AIM OF THE TASK: Omit any picture, and return the remaining data exactly as written.

Before-and-after change records:
****************

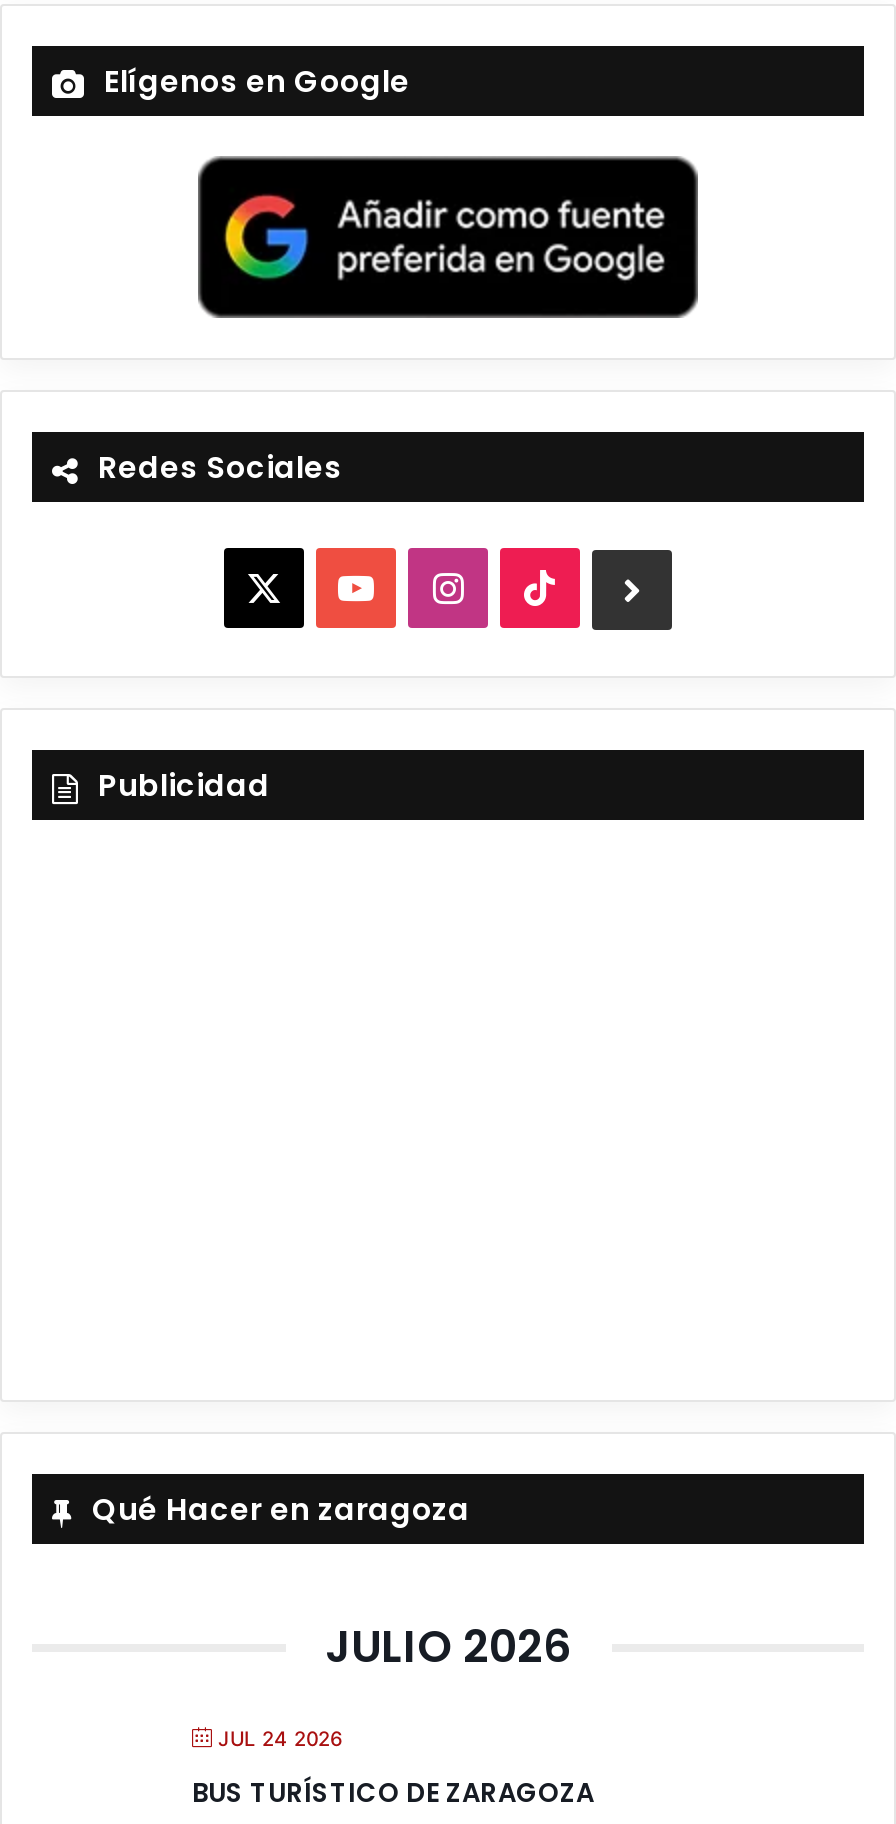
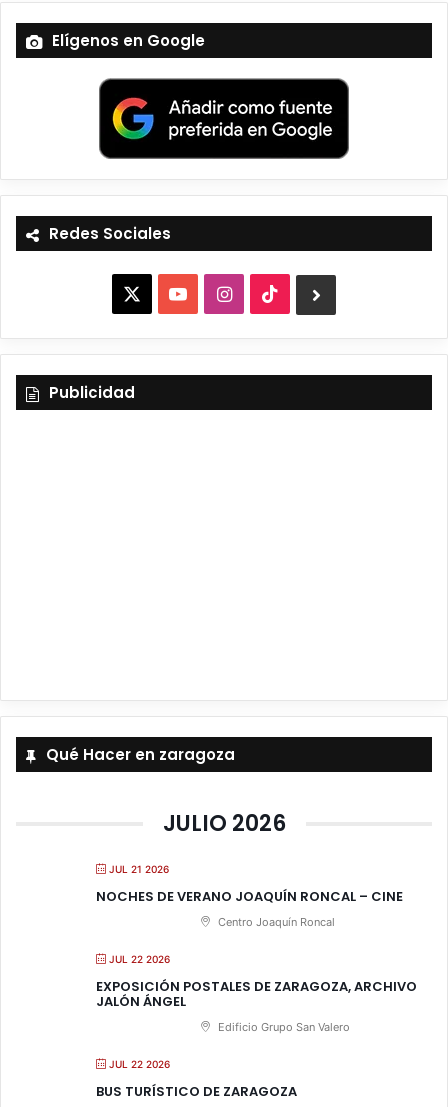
- JUL 24 2026
+ JUL 21 2026
+ NOCHES DE VERANO JOAQUÍN RONCAL – CINE
+ Centro Joaquín Roncal
+ JUL 22 2026
+ EXPOSICIÓN POSTALES DE ZARAGOZA, ARCHIVO
+ JALÓN ÁNGEL
+ Edificio Grupo San Valero
+ JUL 22 2026
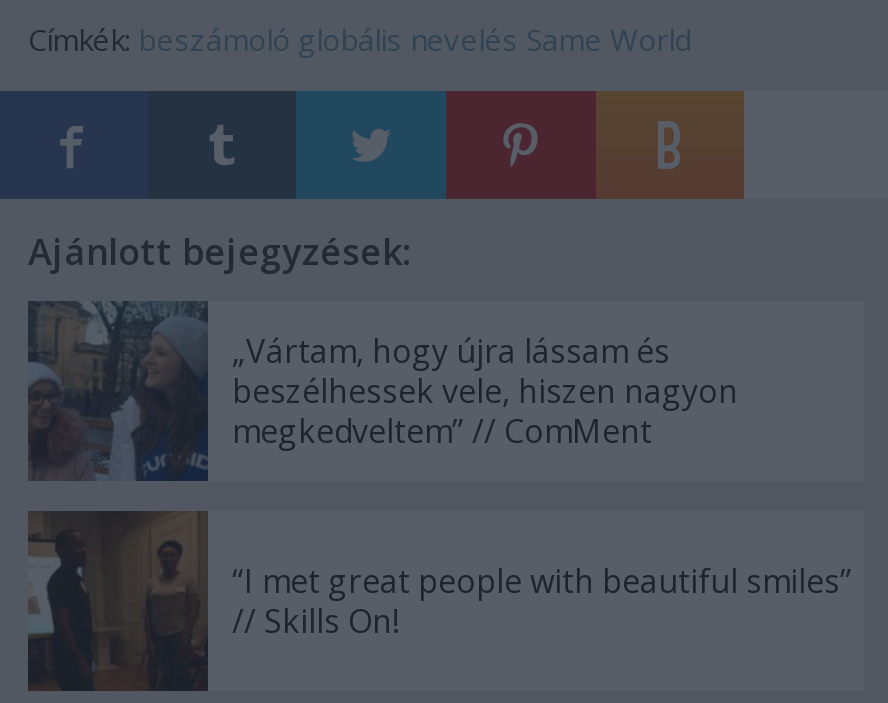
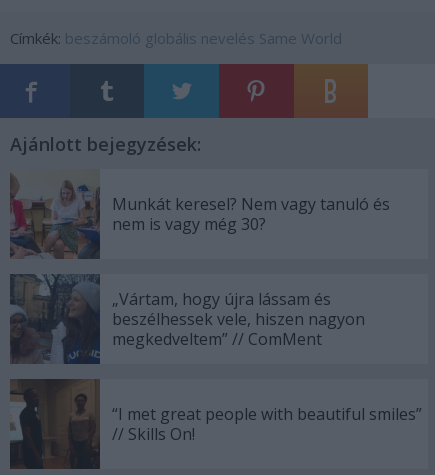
+ [image]
+ Munkát keresel? Nem vagy tanuló és
+ nem is vagy még 30?
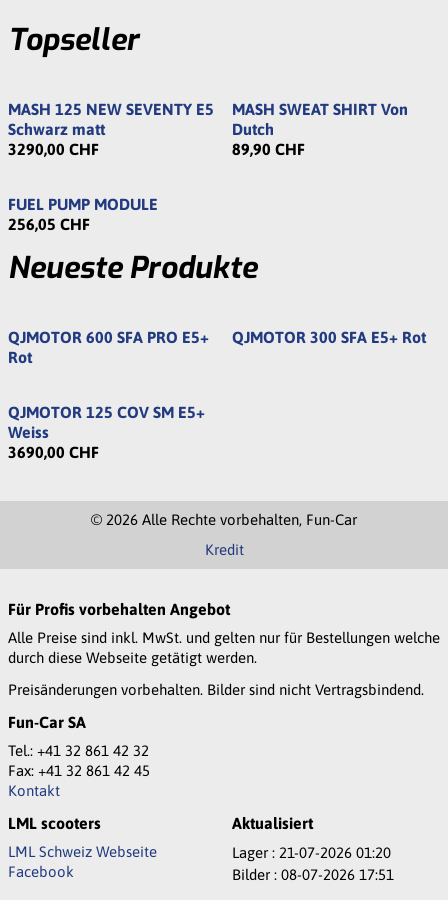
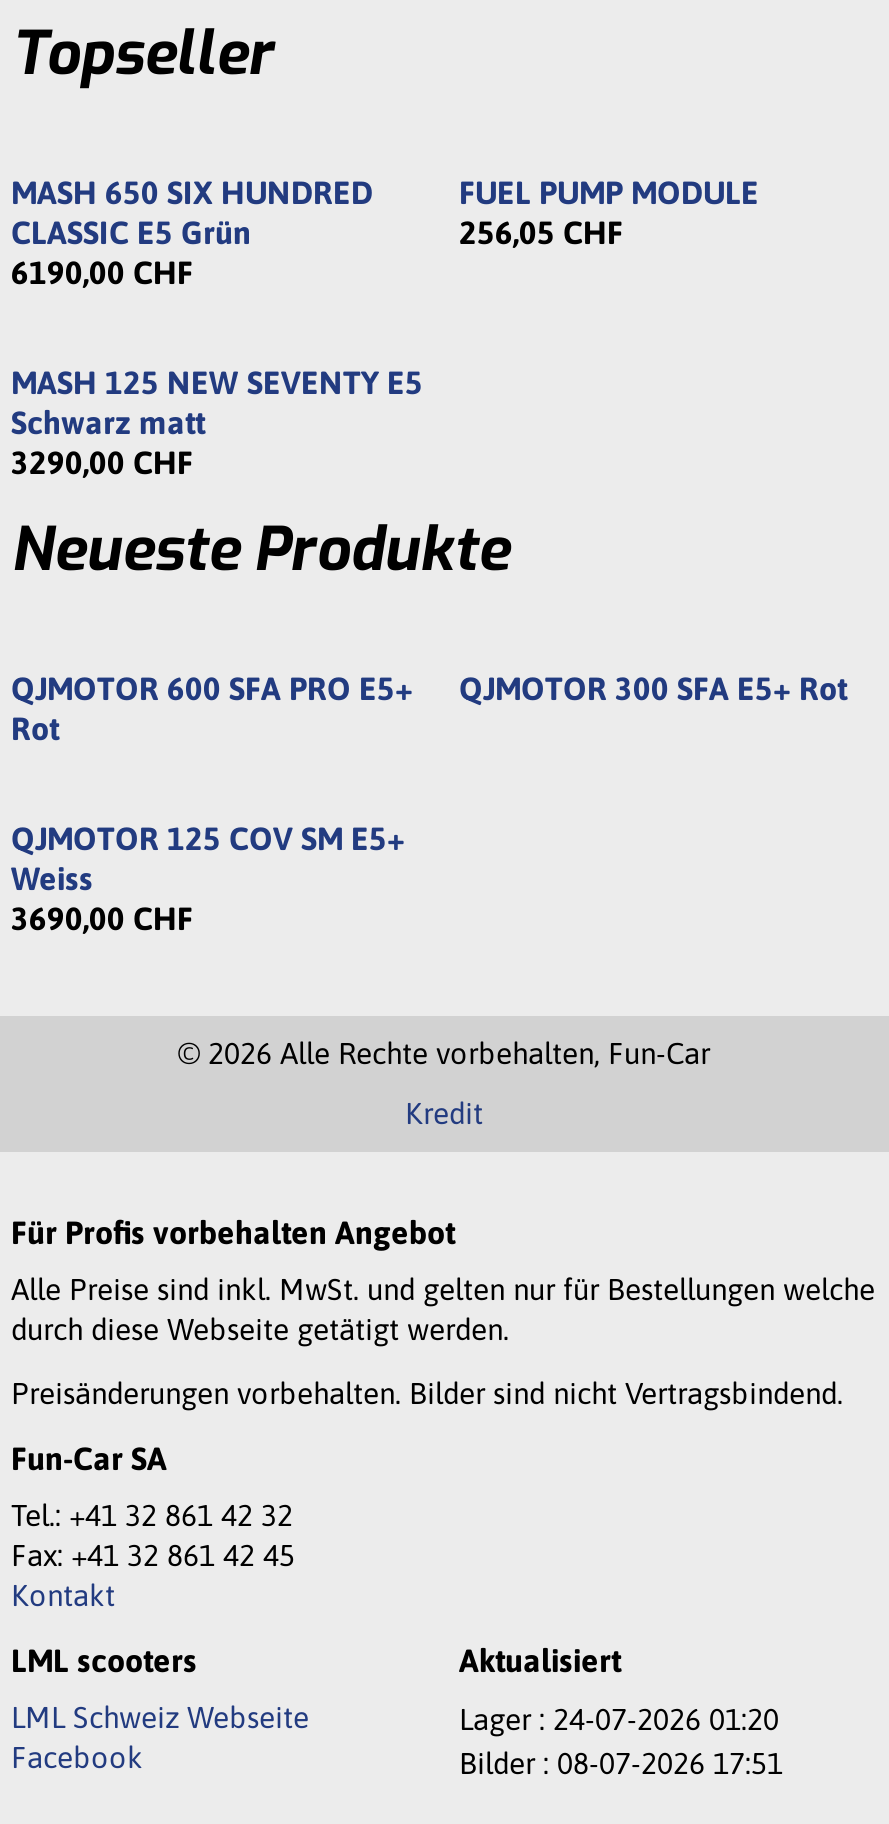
+ MASH 650 SIX HUNDRED
+ CLASSIC E5 Grün
+ 6190,00 CHF

moved down: MASH 125 NEW SEVENTY E5 | Schwarz matt | 3290,00 CHF

- MASH SWEAT SHIRT Von
- Dutch
- 89,90 CHF

moved up: FUEL PUMP MODULE | 256,05 CHF

- Lager : 21-07-2026 01:20
+ Lager : 24-07-2026 01:20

****************

SOLVED PROBLEM:
- JUL 24 2026
+ JUL 21 2026
+ NOCHES DE VERANO JOAQUÍN RONCAL – CINE
+ Centro Joaquín Roncal
+ JUL 22 2026
+ EXPOSICIÓN POSTALES DE ZARAGOZA, ARCHIVO
+ JALÓN ÁNGEL
+ Edificio Grupo San Valero
+ JUL 22 2026
+ [image]
+ Munkát keresel? Nem vagy tanuló és
+ nem is vagy még 30?
+ MASH 650 SIX HUNDRED
+ CLASSIC E5 Grün
+ 6190,00 CHF

moved down: MASH 125 NEW SEVENTY E5 | Schwarz matt | 3290,00 CHF

- MASH SWEAT SHIRT Von
- Dutch
- 89,90 CHF

moved up: FUEL PUMP MODULE | 256,05 CHF

- Lager : 21-07-2026 01:20
+ Lager : 24-07-2026 01:20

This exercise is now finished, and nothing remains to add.